▶ **WHAT YOU ARE ASKED TO DO**
Out of the lines below, please list those that hold the string "uxplanet".

▶ **EXERCISE MATERIALS**
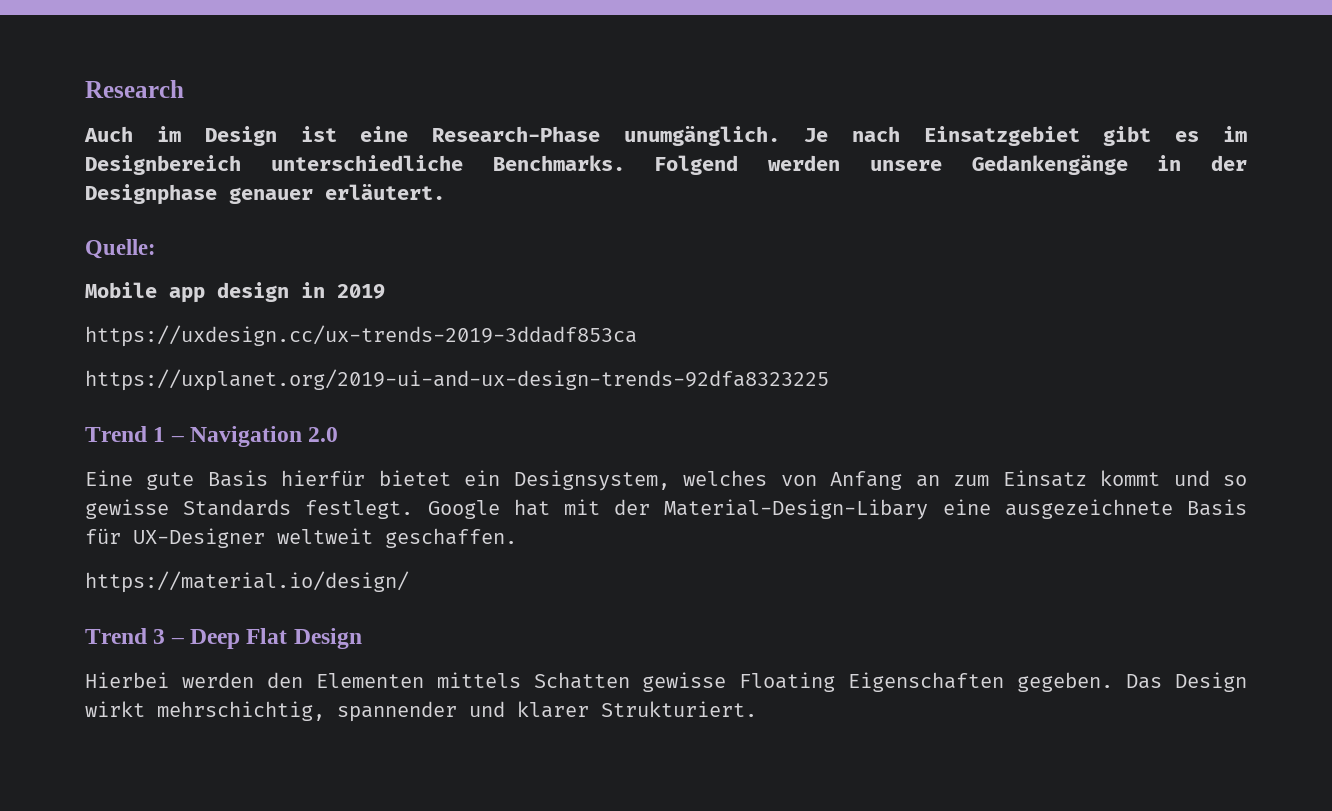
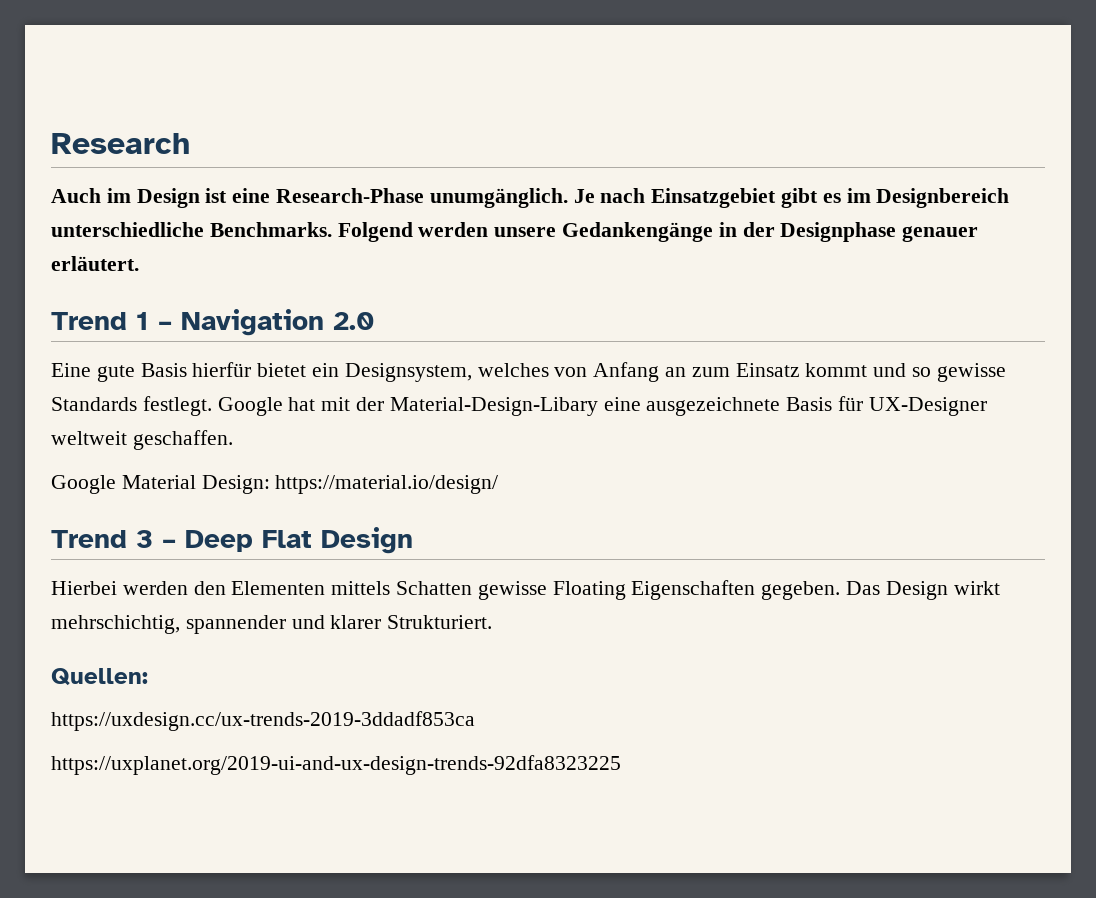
- Quelle:
- Mobile app design in 2019
- https://uxdesign.cc/ux-trends-2019-3ddadf853ca
- https://uxplanet.org/2019-ui-and-ux-design-trends-92dfa8323225
- https://material.io/design/
+ Google Material Design: https://material.io/design/
+ Quellen:
+ https://uxdesign.cc/ux-trends-2019-3ddadf853ca
+ https://uxplanet.org/2019-ui-and-ux-design-trends-92dfa8323225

▶ **SOLUTION BELOW**
- https://uxplanet.org/2019-ui-and-ux-design-trends-92dfa8323225
+ https://uxplanet.org/2019-ui-and-ux-design-trends-92dfa8323225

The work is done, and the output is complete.